┌─ EXTRACTED MATERIAL
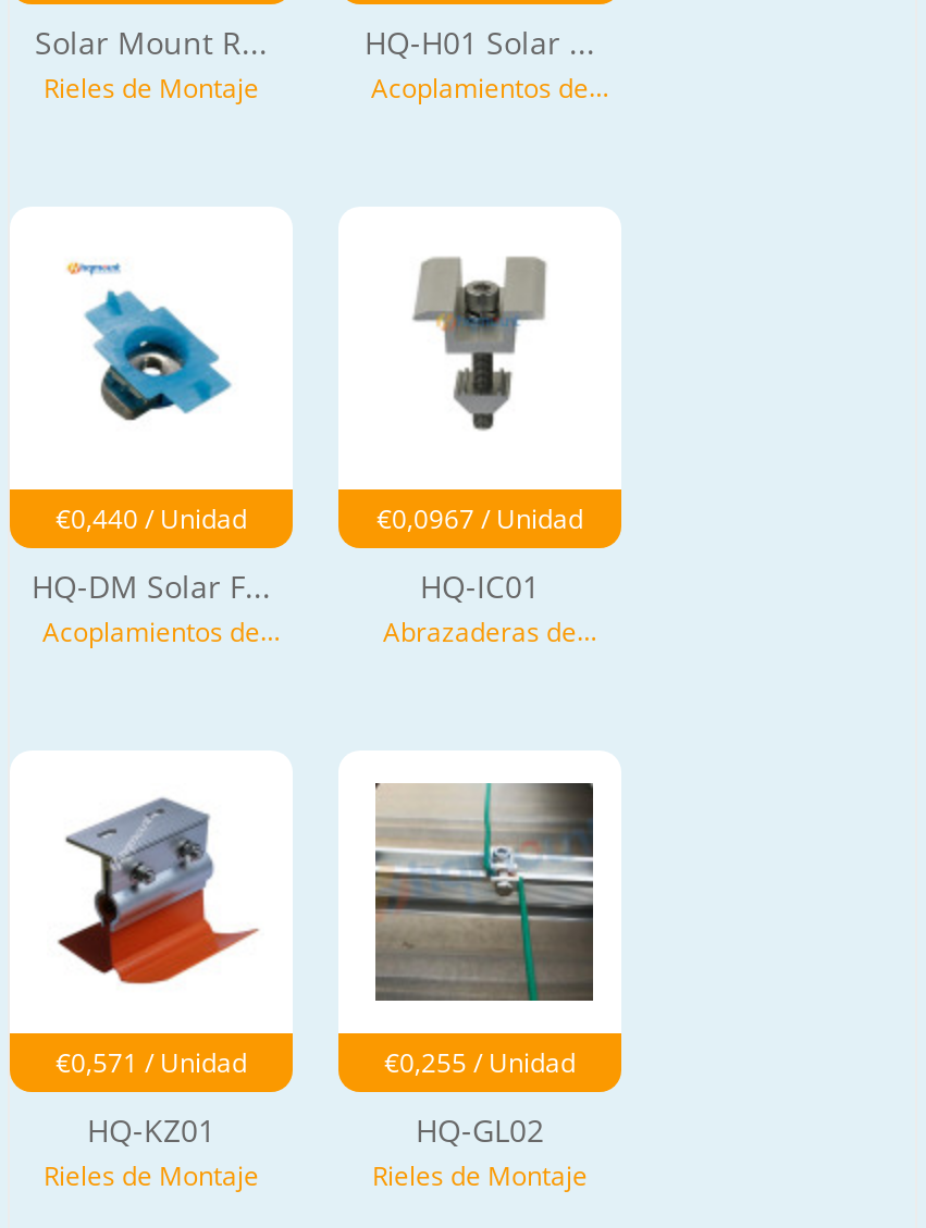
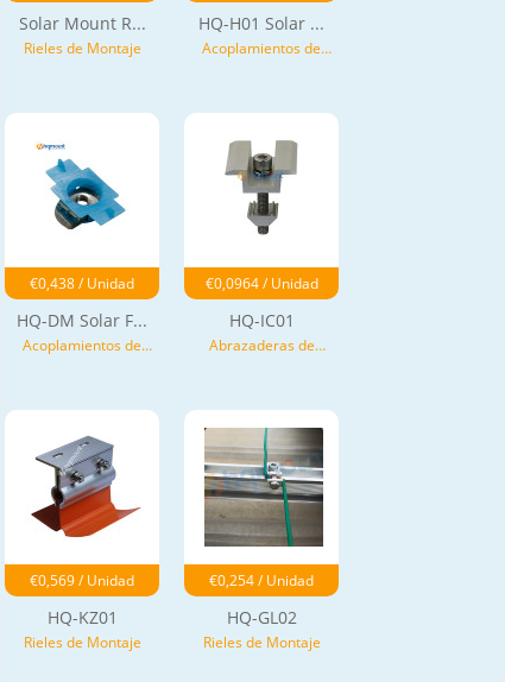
[55,499,247,536] €0,440 / Unidad -> [30,273,134,293] €0,438 / Unidad
[376,499,583,536] €0,0967 / Unidad -> [205,273,318,293] €0,0964 / Unidad
[55,1043,247,1080] €0,571 / Unidad -> [30,570,134,590] €0,569 / Unidad
[384,1043,576,1080] €0,255 / Unidad -> [209,570,314,590] €0,254 / Unidad

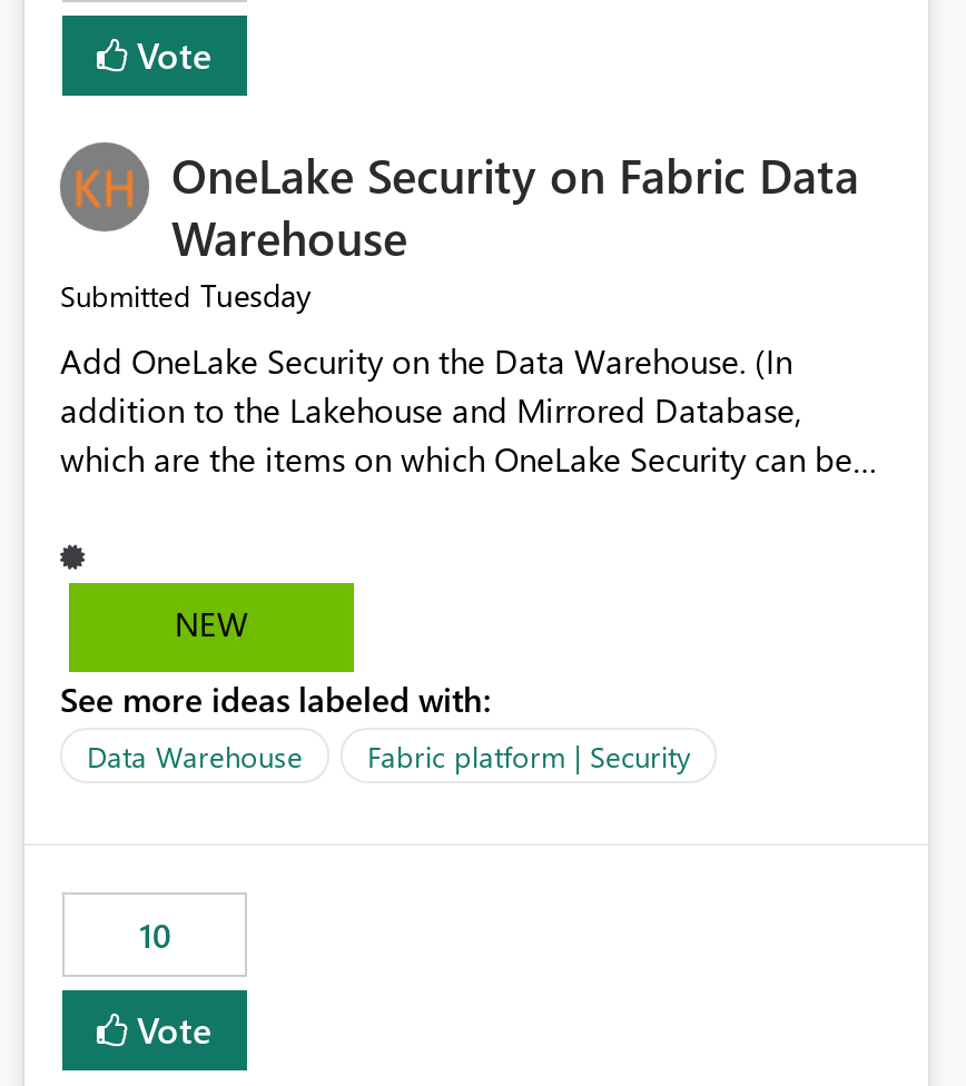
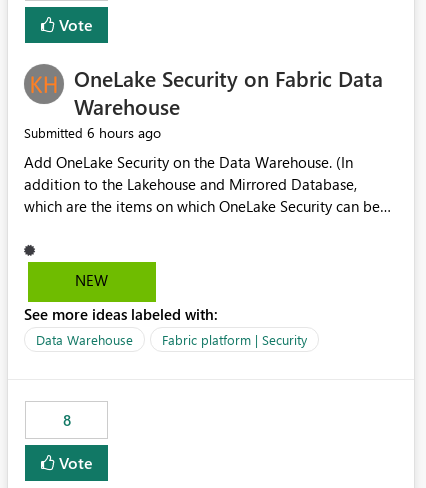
[60,275,312,317] Submitted Tuesday -> [24,123,161,142] Submitted 6 hours ago
[139,913,170,958] 10 -> [62,410,70,430] 8

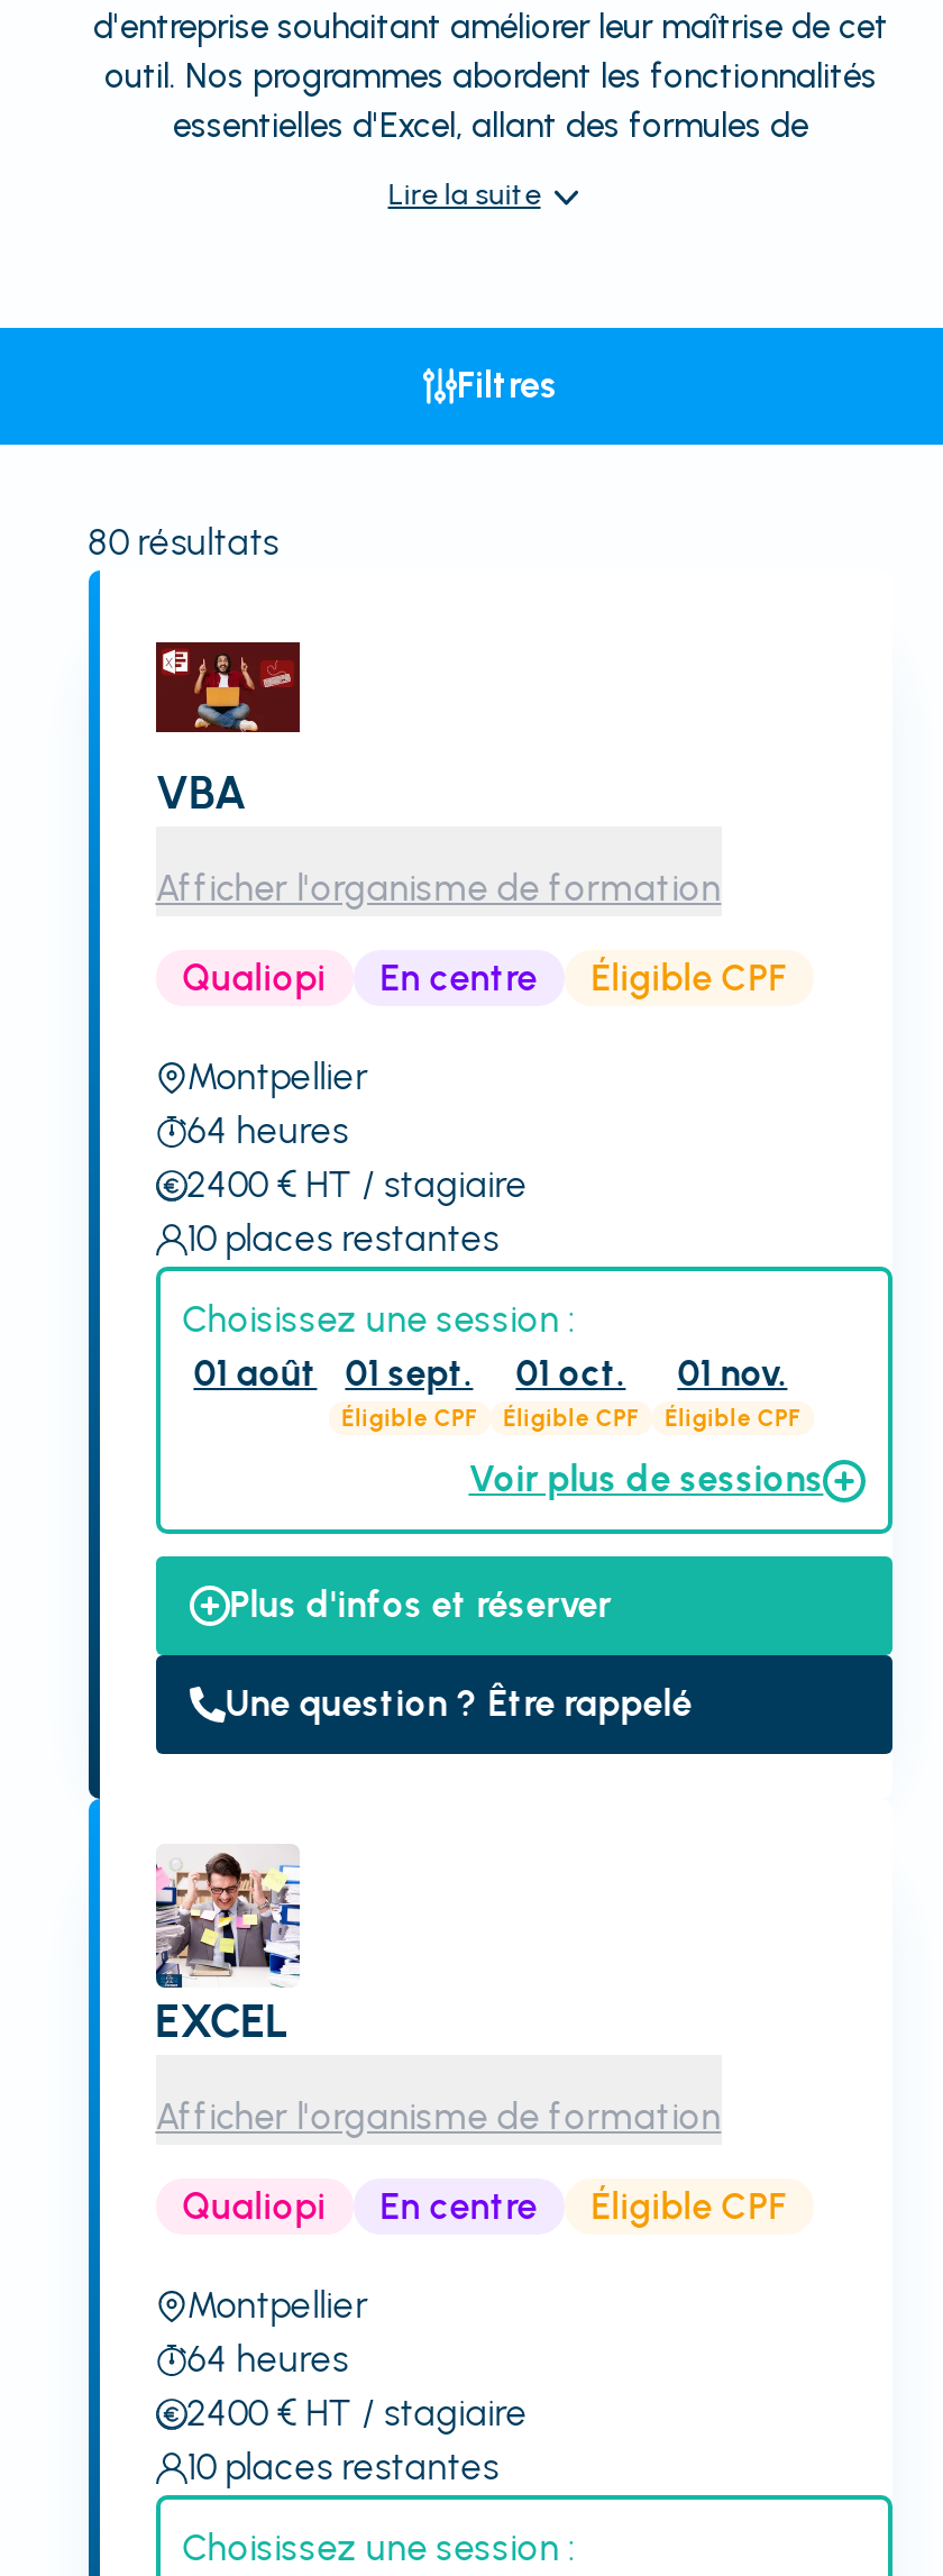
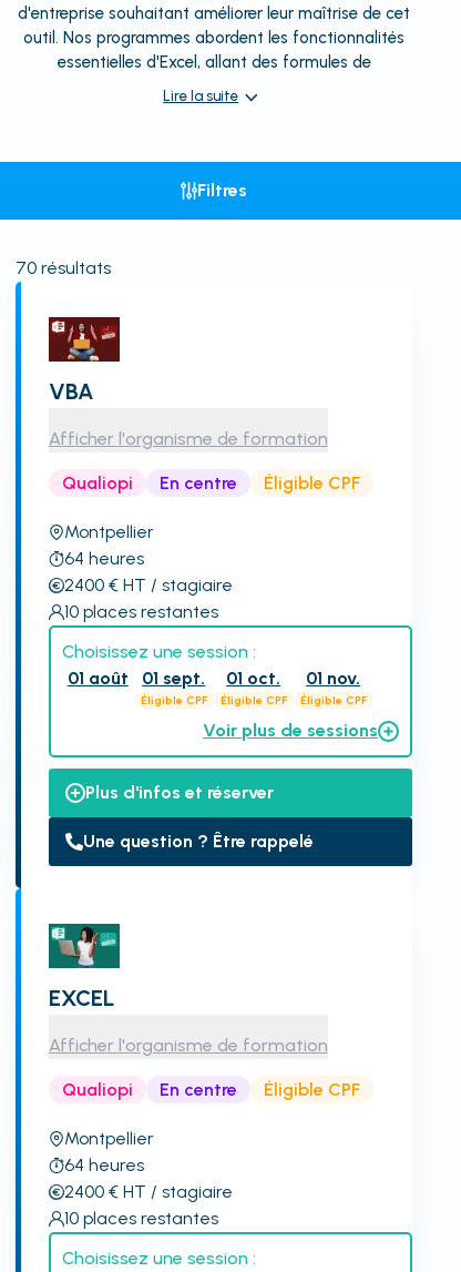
[88,521,279,564] 80 résultats -> [15,257,111,278] 70 résultats
[154,1848,300,1990] [image] -> [48,914,121,981] [image]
└─
TASK PROMPT> A verbatim transcription of the listing is expected, with no pictures included.

RESPONSE TO THIS TASK>
[55,499,247,536] €0,440 / Unidad -> [30,273,134,293] €0,438 / Unidad
[376,499,583,536] €0,0967 / Unidad -> [205,273,318,293] €0,0964 / Unidad
[55,1043,247,1080] €0,571 / Unidad -> [30,570,134,590] €0,569 / Unidad
[384,1043,576,1080] €0,255 / Unidad -> [209,570,314,590] €0,254 / Unidad

[60,275,312,317] Submitted Tuesday -> [24,123,161,142] Submitted 6 hours ago
[139,913,170,958] 10 -> [62,410,70,430] 8

[88,521,279,564] 80 résultats -> [15,257,111,278] 70 résultats
[154,1848,300,1990] [image] -> [48,914,121,981] [image]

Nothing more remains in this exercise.